Overwhelm is the evil twin of busy-ness. But if busy-ness is often a state of mind, overwhelm always is – I like to say that if anxiety is caused by living in the future, overwhelm is caused by living in the future of your project. When you’re overwhelmed, you’re worrying about things that aren’t even a factor in reality yet. (More on overwhelm, from the fabulous Danielle LaPorte.)

Instead of being overwhelmed, be prepared. Know what needs to happen in the future – have a plan – but instead of thinking about what you’re going to do in the future, think about what you’re going to do right now and what you’re going to do next. Period.

Logistical reasons

You’d be surprised, but more often than not, sitting on an idea has much more to do with the first two obstacles than with this one. You’d think that logistical reasons would be at the top, but I often find after talking with someone, that they’re actually at the bottom.

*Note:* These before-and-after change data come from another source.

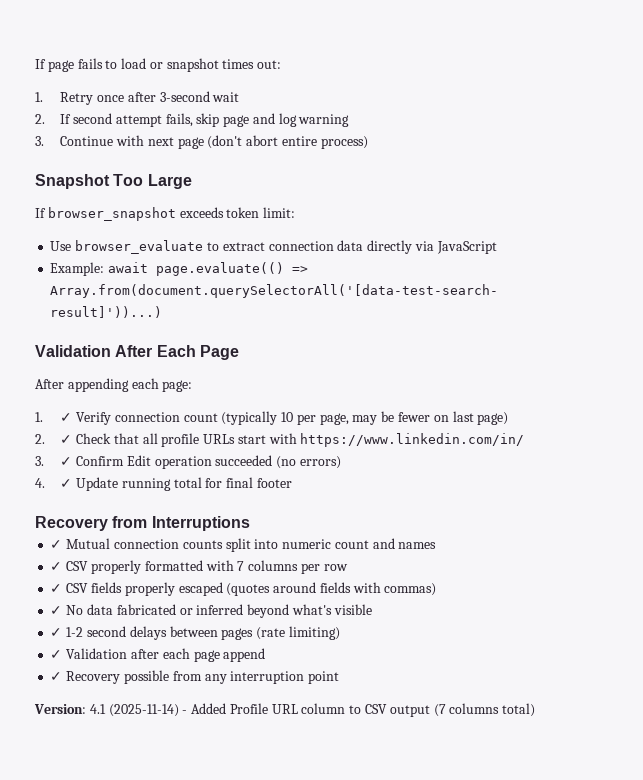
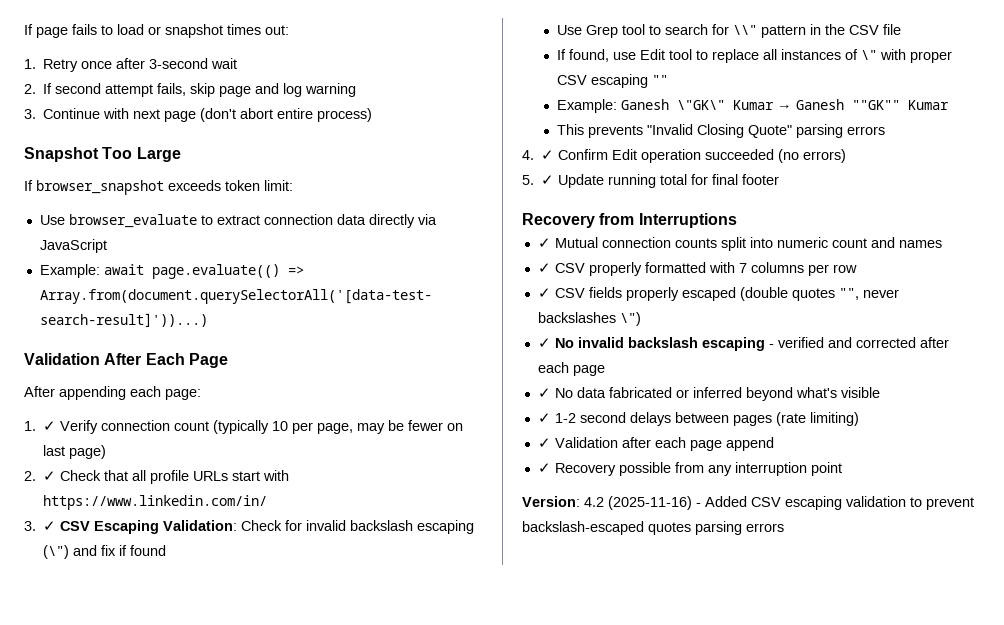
- 3. ✓ Confirm Edit operation succeeded (no errors)
+ 3. ✓ CSV Escaping Validation: Check for invalid backslash escaping (\") and fix if found
+ Use Grep tool to search for \\" pattern in the CSV file
+ If found, use Edit tool to replace all instances of \" with proper CSV escaping ""
+ Example: Ganesh \"GK\" Kumar → Ganesh ""GK"" Kumar
+ This prevents "Invalid Closing Quote" parsing errors
+ 4. ✓ Confirm Edit operation succeeded (no errors)
- 4. ✓ Update running total for final footer
+ 5. ✓ Update running total for final footer
- ✓ CSV fields properly escaped (quotes around fields with commas)
+ ✓ CSV fields properly escaped (double quotes "", never backslashes \")
+ ✓ No invalid backslash escaping - verified and corrected after each page
- Version: 4.1 (2025-11-14) - Added Profile URL column to CSV output (7 columns total)
+ Version: 4.2 (2025-11-16) - Added CSV escaping validation to prevent backslash-escaped quotes parsing errors

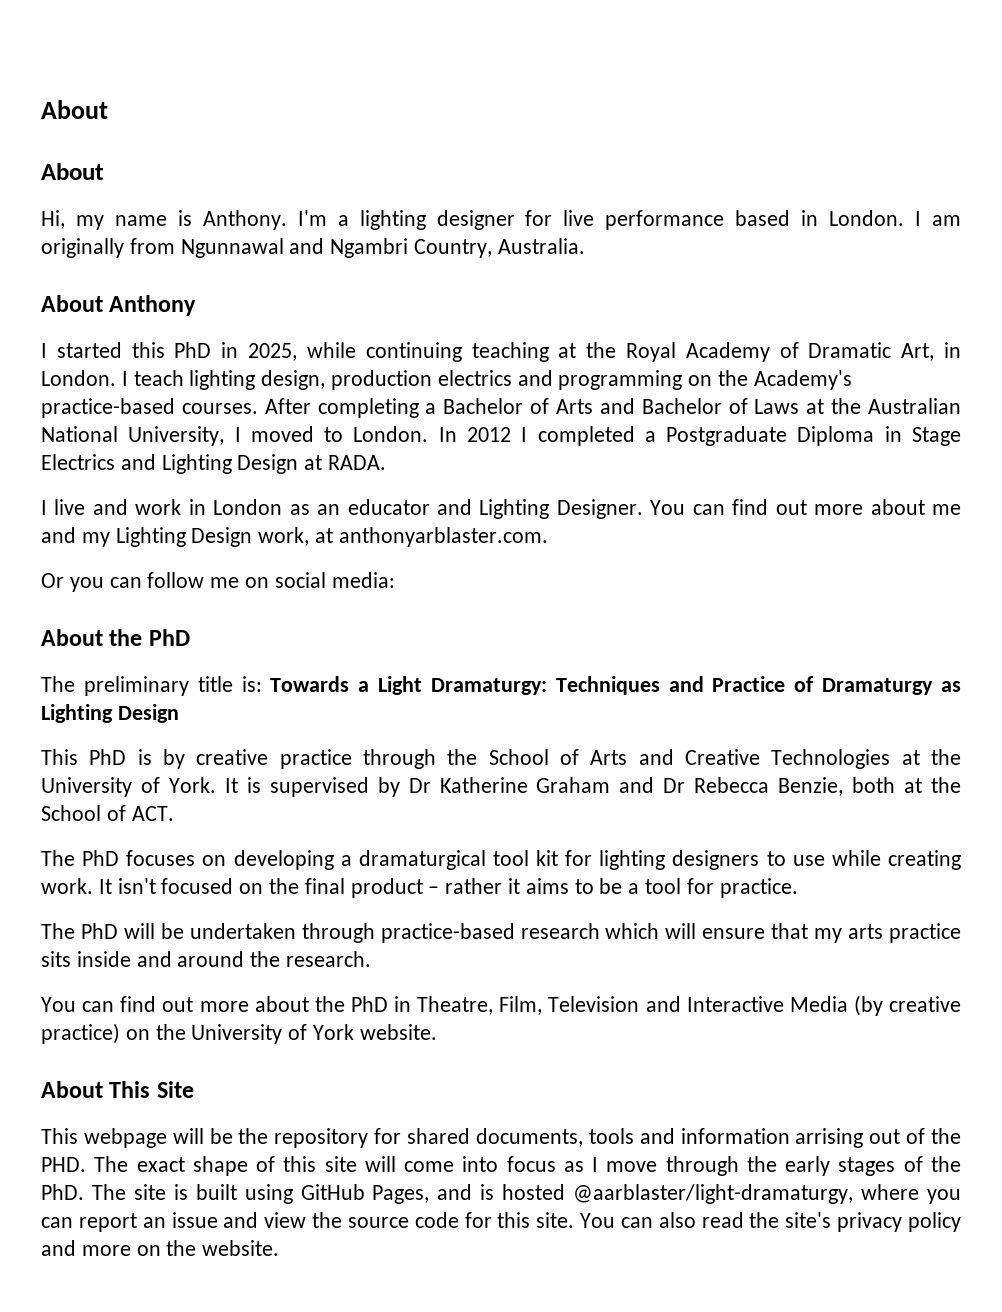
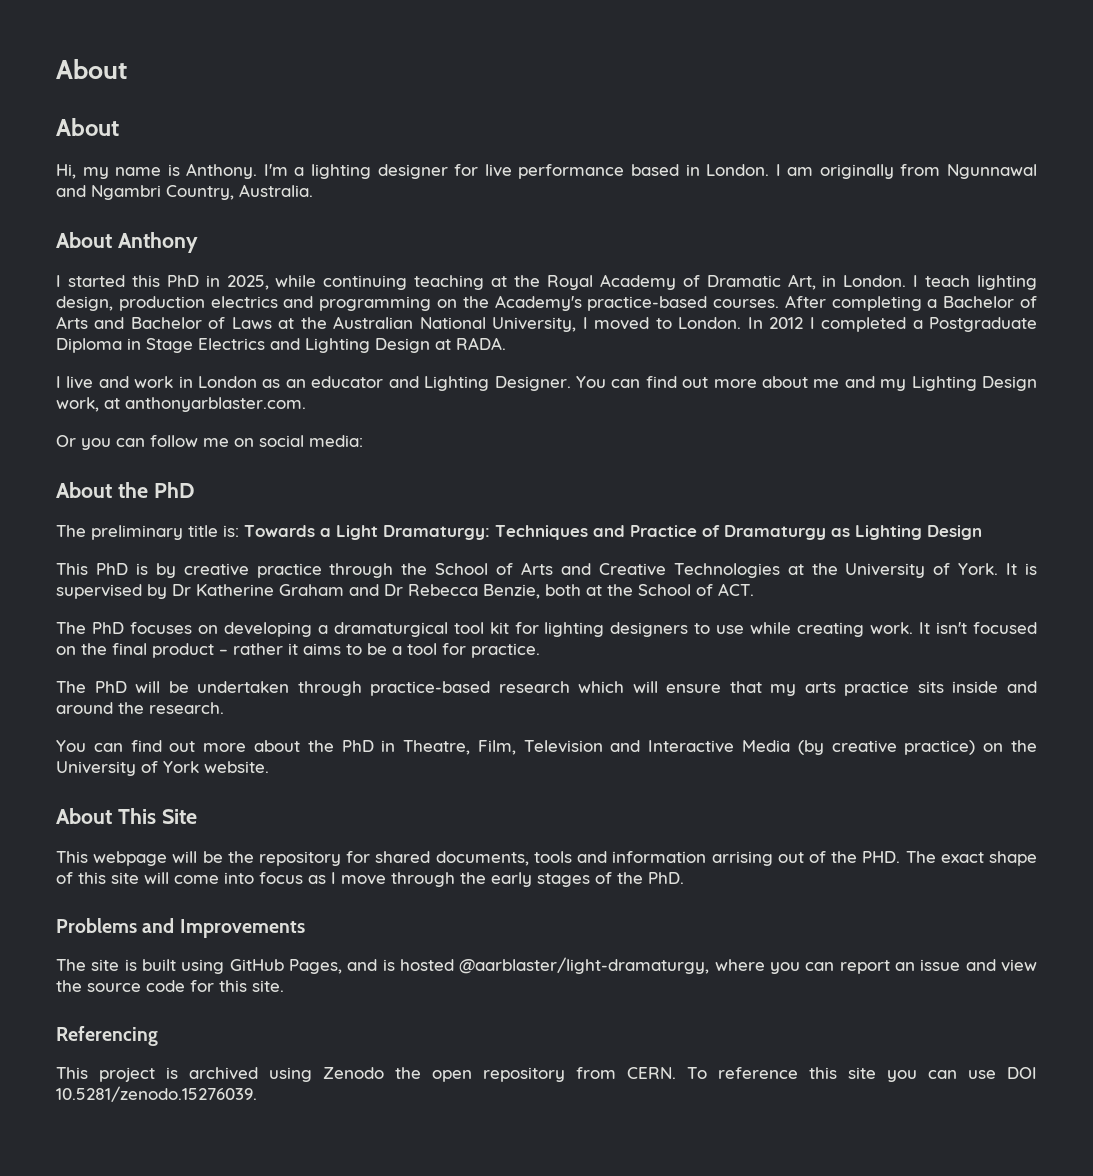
- This webpage will be the repository for shared documents, tools and information arrising out of the PHD. The exact shape of this site will come into focus as I move through the early stages of the PhD. The site is built using GitHub Pages, and is hosted @aarblaster/light-dramaturgy, where you can report an issue and view the source code for this site. You can also read the site's privacy policy and more on the website.
+ This webpage will be the repository for shared documents, tools and information arrising out of the PHD. The exact shape of this site will come into focus as I move through the early stages of the PhD.
+ Problems and Improvements
+ The site is built using GitHub Pages, and is hosted @aarblaster/light-dramaturgy, where you can report an issue and view the source code for this site.
+ Referencing
+ This project is archived using Zenodo the open repository from CERN. To reference this site you can use DOI 10.5281/zenodo.15276039.

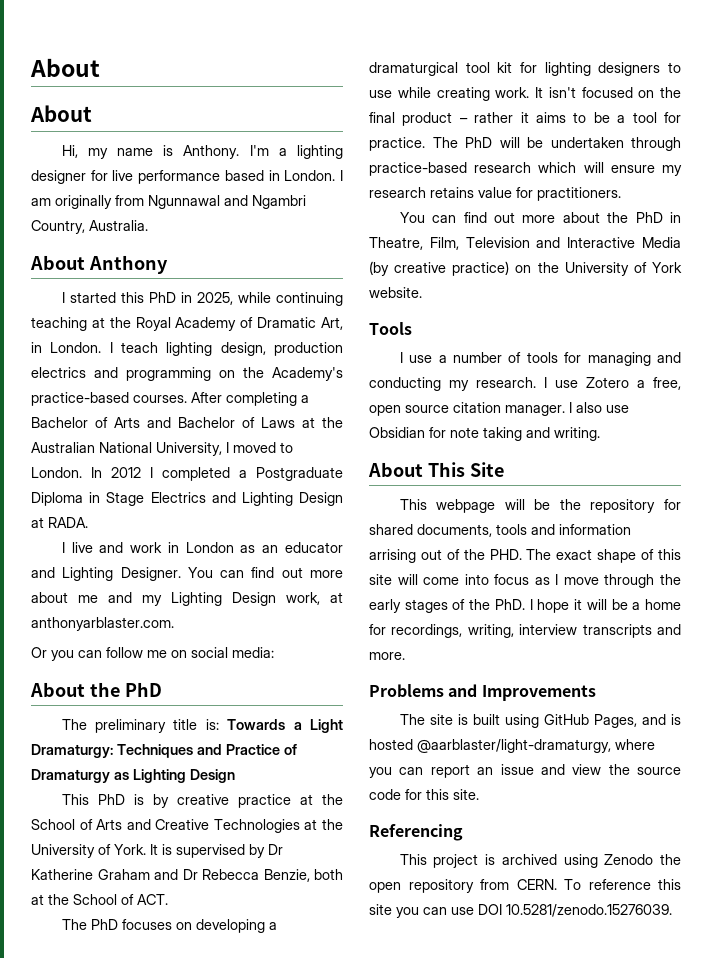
- This PhD is by creative practice through the School of Arts and Creative Technologies at the University of York.
+ This PhD is by creative practice at the School of Arts and Creative Technologies at the University of York.
- It isn't focused on the final product – rather it aims to be a tool for practice.
- The PhD will be undertaken through practice-based research which will ensure that my arts practice sits inside and around the research.
+ It isn't focused on the final product – rather it aims to be a tool for practice. The PhD will be undertaken through practice-based research which will ensure my research retains value for practitioners.
+ Tools
+ I use a number of tools for managing and conducting my research. I use Zotero a free, open source citation manager. I also use Obsidian for note taking and writing.
- This webpage will be the repository for shared documents, tools and information arrising out of the PHD. The exact shape of this site will come into focus as I move through the early stages of the PhD.
+ This webpage will be the repository for shared documents, tools and information arrising out of the PHD. The exact shape of this site will come into focus as I move through the early stages of the PhD. I hope it will be a home for recordings, writing, interview transcripts and more.

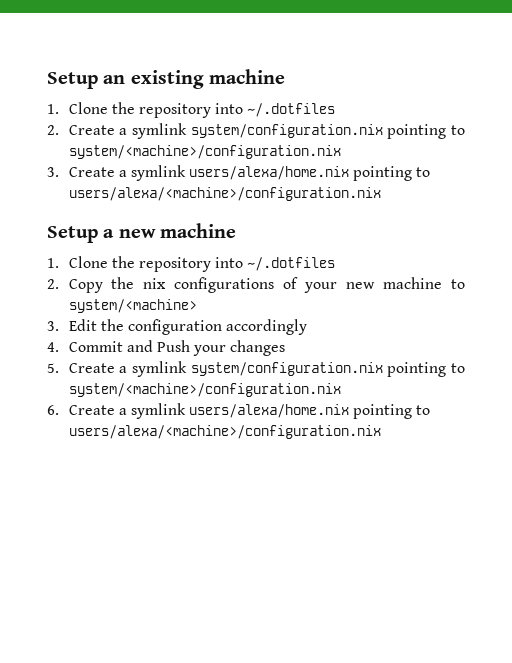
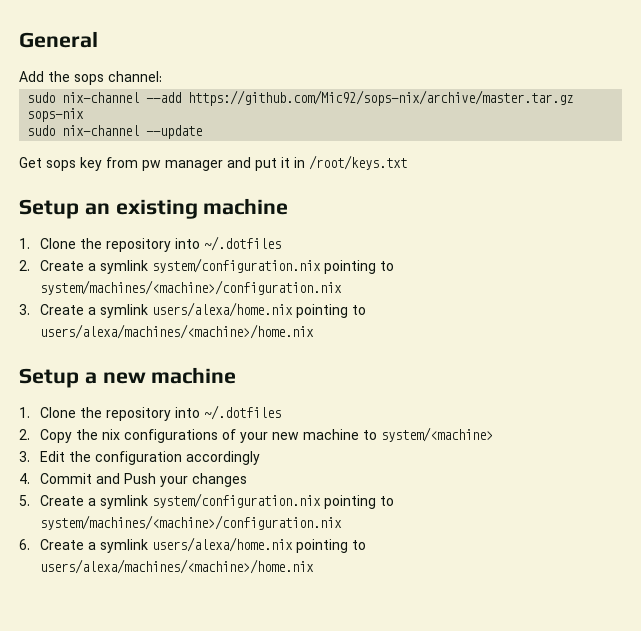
+ General
+ Add the sops channel:
+ sudo nix-channel --add https://github.com/Mic92/sops-nix/archive/master.tar.gz sops-nix
+ sudo nix-channel --update
+ Get sops key from pw manager and put it in /root/keys.txt
- 2. Create a symlink system/configuration.nix pointing to system/<machine>/configuration.nix
+ 2. Create a symlink system/configuration.nix pointing to system/machines/<machine>/configuration.nix
- 3. Create a symlink users/alexa/home.nix pointing to users/alexa/<machine>/configuration.nix
+ 3. Create a symlink users/alexa/home.nix pointing to users/alexa/machines/<machine>/home.nix
- 5. Create a symlink system/configuration.nix pointing to system/<machine>/configuration.nix
+ 5. Create a symlink system/configuration.nix pointing to system/machines/<machine>/configuration.nix
- 6. Create a symlink users/alexa/home.nix pointing to users/alexa/<machine>/configuration.nix
+ 6. Create a symlink users/alexa/home.nix pointing to users/alexa/machines/<machine>/home.nix

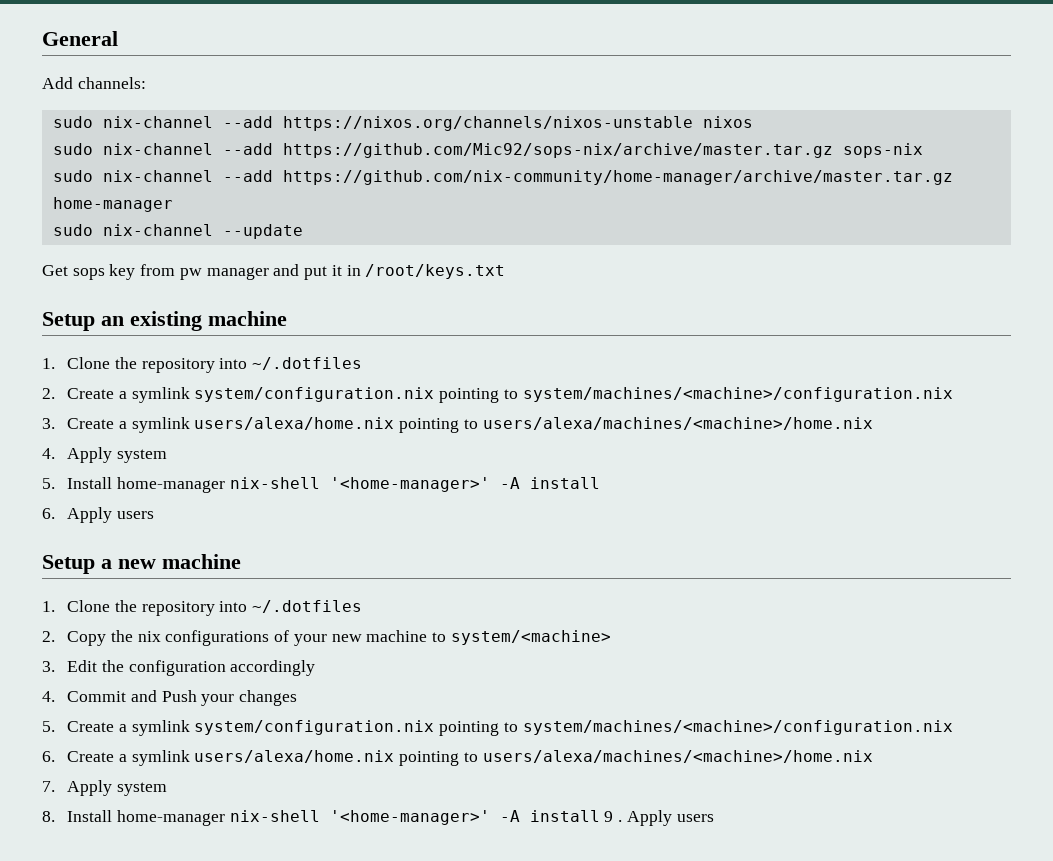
- Add the sops channel:
+ Add channels:
+ sudo nix-channel --add https://nixos.org/channels/nixos-unstable nixos
+ sudo nix-channel --add https://github.com/nix-community/home-manager/archive/master.tar.gz home-manager
+ 4. Apply system
+ 5. Install home-manager nix-shell '<home-manager>' -A install
+ 6. Apply users
+ 7. Apply system
+ 8. Install home-manager nix-shell '<home-manager>' -A install 9 . Apply users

However, when they do come up, these obstacles can still be a big pain in the ass. And so, here’s three ways to nip ‘em in the bud:

  • Bring the idea down to earth. Here’s what I mean by that: figure out what the essence of the idea is, and then find a way to recreate that essence on a smaller scale. For example, let’s say you have this some-day vision of putting on a large-scale health & wellness conference. People will come to speak about exercise, food, nutrition, and all sorts of other yummy topics. Instead of just letting it sit on the “someday” backburner, you can turn that idea into a webinar series with guest speakers, and sell the finished recordings as a bundle. Or, if you want to put on a retreat, do a digital one first – you’d be surprised what you can do with technology nowadays. At an event that I co-hosted at the beginning of this year, we had a yoga teacher lead everyone through a live session using streaming video. Think about how you can honor the core of this idea with the tools + resources you have on hand right now. 
  • Brain clean & pick step #1. Write down everything you can think of that you’ll need to do to complete this idea. Every single step. Often, we don’t know where to start with our ideas, but that’s because we haven’t really thought about it. Once you have your task list, a starting point will usually stand out – one thing that has to come before everything else. No single starting point stands out? Then start anywhere. All too often, we paralyze ourselves with choice when it’s not the choice that matters, it’s taking action. 
  • If you don’t know where to start, ask someone who does. Find someone who’s done something similar to what you want to do, and ask them how they got started. Of course, you’ll want to be respectful of their time and energy – and requesting a lengthy, detailed email isn’t. Say something like “I really like what you did with (project x). I’m working on something similar and I’m having a hard time getting started. Can you tell me what you did first to kick things off?” Don’t ask for an outline of everything they did, just what they did first. People are often perfectly willing to share useful tips.

And there you have it! The three main problems that crop up, and how you can defeat them.

So…tell me now; what idea have you been sitting on? And what are you going to do today to start turning it into a reality?